» Directions
In the entries below, the lines from the one with "- По умолчанию" through the one with "- Бот автоматически" are to be copied exactly; both ends count.

» Source material
-*-

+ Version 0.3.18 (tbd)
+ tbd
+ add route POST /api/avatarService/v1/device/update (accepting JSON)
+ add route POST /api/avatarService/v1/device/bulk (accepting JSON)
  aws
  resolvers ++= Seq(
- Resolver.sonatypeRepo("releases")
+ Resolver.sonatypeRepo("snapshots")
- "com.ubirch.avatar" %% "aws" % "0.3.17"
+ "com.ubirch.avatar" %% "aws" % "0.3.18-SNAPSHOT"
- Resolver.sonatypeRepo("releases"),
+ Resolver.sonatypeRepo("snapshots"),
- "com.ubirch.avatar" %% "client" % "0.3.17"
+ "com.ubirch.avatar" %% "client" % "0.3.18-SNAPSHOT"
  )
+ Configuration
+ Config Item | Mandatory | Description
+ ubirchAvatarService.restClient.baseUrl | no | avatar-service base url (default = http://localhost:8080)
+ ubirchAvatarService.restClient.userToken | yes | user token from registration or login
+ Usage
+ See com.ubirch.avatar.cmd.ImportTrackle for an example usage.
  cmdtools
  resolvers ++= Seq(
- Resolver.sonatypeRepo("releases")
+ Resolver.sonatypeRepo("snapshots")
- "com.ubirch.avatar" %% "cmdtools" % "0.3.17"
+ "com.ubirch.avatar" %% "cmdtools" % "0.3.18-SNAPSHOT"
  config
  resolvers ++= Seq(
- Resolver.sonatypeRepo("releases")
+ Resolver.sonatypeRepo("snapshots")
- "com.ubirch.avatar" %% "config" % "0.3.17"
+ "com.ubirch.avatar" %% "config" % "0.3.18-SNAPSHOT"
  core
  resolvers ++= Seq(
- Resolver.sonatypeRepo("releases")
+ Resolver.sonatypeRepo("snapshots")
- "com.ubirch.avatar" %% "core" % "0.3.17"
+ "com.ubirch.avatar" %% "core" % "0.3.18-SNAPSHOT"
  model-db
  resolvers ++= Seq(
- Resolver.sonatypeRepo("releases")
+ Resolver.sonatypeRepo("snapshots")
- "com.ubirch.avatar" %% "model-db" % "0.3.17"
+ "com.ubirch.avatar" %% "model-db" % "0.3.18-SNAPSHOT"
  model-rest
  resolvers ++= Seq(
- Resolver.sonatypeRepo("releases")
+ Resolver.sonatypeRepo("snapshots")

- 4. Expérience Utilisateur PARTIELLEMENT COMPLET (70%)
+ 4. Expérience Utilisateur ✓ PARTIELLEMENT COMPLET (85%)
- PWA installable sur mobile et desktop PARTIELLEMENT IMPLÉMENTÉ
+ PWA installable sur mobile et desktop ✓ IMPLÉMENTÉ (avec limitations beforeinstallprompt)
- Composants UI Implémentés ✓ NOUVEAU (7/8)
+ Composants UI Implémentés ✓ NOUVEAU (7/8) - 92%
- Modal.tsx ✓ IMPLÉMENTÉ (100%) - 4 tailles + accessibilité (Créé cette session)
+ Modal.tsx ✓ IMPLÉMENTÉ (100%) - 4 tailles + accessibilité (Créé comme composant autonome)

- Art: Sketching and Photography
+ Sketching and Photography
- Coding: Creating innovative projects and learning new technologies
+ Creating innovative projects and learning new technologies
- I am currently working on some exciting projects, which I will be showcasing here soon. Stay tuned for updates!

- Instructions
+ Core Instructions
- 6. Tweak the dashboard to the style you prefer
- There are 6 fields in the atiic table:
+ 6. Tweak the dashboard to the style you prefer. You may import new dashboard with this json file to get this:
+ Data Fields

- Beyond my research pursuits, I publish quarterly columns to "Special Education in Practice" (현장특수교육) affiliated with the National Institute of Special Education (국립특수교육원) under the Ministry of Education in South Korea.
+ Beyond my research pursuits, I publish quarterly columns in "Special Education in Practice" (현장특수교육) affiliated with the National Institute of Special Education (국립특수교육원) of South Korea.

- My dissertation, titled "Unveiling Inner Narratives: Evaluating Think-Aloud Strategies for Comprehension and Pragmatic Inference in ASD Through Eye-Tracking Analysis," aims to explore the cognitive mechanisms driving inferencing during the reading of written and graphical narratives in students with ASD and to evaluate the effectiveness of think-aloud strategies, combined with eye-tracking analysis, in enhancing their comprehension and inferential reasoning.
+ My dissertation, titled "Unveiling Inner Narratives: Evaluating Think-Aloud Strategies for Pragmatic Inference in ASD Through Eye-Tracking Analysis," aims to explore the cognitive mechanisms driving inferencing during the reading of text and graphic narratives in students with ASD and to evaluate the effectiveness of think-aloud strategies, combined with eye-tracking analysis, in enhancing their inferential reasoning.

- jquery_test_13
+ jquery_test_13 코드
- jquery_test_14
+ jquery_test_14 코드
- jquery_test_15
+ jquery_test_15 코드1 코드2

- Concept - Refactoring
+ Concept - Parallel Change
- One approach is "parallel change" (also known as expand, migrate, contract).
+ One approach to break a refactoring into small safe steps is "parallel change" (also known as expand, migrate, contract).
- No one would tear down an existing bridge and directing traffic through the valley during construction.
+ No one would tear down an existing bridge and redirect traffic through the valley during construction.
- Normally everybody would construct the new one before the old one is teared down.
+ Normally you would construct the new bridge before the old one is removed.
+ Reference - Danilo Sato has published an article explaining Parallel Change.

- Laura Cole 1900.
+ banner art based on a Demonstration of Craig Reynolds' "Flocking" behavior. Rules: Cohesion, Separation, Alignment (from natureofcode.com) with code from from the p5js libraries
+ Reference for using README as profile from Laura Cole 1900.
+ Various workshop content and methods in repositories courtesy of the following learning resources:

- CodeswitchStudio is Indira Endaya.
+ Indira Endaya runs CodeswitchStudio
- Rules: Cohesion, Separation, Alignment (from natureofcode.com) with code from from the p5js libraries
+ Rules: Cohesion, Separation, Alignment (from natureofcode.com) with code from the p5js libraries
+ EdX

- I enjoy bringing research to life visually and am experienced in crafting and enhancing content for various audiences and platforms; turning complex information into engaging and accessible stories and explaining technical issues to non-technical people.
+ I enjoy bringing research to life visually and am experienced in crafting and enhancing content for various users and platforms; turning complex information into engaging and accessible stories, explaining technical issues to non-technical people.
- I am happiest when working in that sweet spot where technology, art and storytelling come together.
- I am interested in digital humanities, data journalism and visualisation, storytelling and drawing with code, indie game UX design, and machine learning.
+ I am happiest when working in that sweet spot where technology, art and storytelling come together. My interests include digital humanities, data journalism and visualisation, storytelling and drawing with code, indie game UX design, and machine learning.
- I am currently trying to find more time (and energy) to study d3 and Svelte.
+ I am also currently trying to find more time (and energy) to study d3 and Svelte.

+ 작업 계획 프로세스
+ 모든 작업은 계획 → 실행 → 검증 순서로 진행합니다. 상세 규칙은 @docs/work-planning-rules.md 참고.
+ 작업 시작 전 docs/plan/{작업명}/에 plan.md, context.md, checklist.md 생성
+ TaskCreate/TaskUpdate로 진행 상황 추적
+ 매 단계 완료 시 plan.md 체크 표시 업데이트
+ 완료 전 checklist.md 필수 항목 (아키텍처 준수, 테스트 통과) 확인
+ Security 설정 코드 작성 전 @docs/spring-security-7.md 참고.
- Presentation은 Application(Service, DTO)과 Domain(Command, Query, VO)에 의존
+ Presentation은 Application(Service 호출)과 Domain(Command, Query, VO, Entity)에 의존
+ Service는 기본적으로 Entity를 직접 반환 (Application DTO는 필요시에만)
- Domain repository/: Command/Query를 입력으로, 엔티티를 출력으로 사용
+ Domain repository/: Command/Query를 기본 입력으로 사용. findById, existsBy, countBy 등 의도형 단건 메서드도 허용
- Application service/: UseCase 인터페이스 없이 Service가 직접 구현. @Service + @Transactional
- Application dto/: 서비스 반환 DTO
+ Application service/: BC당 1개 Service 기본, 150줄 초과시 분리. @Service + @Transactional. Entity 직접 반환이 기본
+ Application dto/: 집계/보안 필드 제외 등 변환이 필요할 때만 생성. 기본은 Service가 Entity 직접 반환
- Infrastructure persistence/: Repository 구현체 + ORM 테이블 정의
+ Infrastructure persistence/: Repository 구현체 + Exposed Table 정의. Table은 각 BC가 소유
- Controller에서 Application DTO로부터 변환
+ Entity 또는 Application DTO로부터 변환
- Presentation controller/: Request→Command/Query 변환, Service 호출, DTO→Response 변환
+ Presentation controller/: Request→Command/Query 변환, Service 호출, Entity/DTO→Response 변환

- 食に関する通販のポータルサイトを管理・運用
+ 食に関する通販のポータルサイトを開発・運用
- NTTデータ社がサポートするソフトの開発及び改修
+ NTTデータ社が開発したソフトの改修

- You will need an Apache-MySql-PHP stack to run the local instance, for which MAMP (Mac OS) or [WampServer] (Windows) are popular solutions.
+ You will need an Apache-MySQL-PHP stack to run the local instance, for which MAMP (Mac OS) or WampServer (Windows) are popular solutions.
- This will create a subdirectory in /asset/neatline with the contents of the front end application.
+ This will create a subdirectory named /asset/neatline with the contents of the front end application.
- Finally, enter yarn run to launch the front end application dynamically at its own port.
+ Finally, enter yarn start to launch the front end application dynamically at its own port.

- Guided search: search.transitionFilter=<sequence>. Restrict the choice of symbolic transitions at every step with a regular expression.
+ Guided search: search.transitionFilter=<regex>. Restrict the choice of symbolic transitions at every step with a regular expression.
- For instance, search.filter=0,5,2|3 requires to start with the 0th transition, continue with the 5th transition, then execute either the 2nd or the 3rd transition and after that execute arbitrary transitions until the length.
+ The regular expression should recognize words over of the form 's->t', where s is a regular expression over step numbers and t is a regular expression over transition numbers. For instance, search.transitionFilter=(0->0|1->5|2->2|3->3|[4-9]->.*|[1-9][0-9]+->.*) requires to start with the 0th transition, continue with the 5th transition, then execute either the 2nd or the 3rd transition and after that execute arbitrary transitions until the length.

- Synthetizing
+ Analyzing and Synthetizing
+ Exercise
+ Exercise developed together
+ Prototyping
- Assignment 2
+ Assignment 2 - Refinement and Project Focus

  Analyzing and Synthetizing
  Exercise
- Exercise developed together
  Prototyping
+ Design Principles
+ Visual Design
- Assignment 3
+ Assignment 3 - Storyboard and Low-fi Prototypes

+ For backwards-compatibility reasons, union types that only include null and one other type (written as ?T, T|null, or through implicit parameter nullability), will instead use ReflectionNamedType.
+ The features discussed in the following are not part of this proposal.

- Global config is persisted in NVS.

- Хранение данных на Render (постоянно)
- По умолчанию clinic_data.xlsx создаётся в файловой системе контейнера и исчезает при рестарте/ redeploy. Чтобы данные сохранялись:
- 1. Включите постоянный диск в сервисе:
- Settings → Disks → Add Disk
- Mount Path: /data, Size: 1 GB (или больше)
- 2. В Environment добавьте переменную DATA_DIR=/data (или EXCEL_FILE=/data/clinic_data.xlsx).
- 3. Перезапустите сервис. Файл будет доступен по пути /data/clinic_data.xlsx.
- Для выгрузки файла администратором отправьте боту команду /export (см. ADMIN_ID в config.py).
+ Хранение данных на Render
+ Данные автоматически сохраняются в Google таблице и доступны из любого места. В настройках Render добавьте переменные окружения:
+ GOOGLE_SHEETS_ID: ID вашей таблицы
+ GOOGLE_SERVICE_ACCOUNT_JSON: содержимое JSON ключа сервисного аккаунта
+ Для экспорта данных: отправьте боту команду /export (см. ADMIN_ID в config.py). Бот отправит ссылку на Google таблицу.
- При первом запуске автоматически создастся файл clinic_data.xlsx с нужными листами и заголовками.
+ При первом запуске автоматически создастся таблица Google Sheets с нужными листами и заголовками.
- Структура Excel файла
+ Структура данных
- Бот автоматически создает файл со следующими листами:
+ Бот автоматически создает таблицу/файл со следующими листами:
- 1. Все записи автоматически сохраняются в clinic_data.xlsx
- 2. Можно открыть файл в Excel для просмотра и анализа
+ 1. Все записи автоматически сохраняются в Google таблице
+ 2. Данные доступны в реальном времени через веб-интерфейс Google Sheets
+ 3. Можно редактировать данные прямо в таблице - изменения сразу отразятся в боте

-*-

» Answer
- По умолчанию clinic_data.xlsx создаётся в файловой системе контейнера и исчезает при рестарте/ redeploy. Чтобы данные сохранялись:
- 1. Включите постоянный диск в сервисе:
- Settings → Disks → Add Disk
- Mount Path: /data, Size: 1 GB (или больше)
- 2. В Environment добавьте переменную DATA_DIR=/data (или EXCEL_FILE=/data/clinic_data.xlsx).
- 3. Перезапустите сервис. Файл будет доступен по пути /data/clinic_data.xlsx.
- Для выгрузки файла администратором отправьте боту команду /export (см. ADMIN_ID в config.py).
+ Хранение данных на Render
+ Данные автоматически сохраняются в Google таблице и доступны из любого места. В настройках Render добавьте переменные окружения:
+ GOOGLE_SHEETS_ID: ID вашей таблицы
+ GOOGLE_SERVICE_ACCOUNT_JSON: содержимое JSON ключа сервисного аккаунта
+ Для экспорта данных: отправьте боту команду /export (см. ADMIN_ID в config.py). Бот отправит ссылку на Google таблицу.
- При первом запуске автоматически создастся файл clinic_data.xlsx с нужными листами и заголовками.
+ При первом запуске автоматически создастся таблица Google Sheets с нужными листами и заголовками.
- Структура Excel файла
+ Структура данных
- Бот автоматически создает файл со следующими листами:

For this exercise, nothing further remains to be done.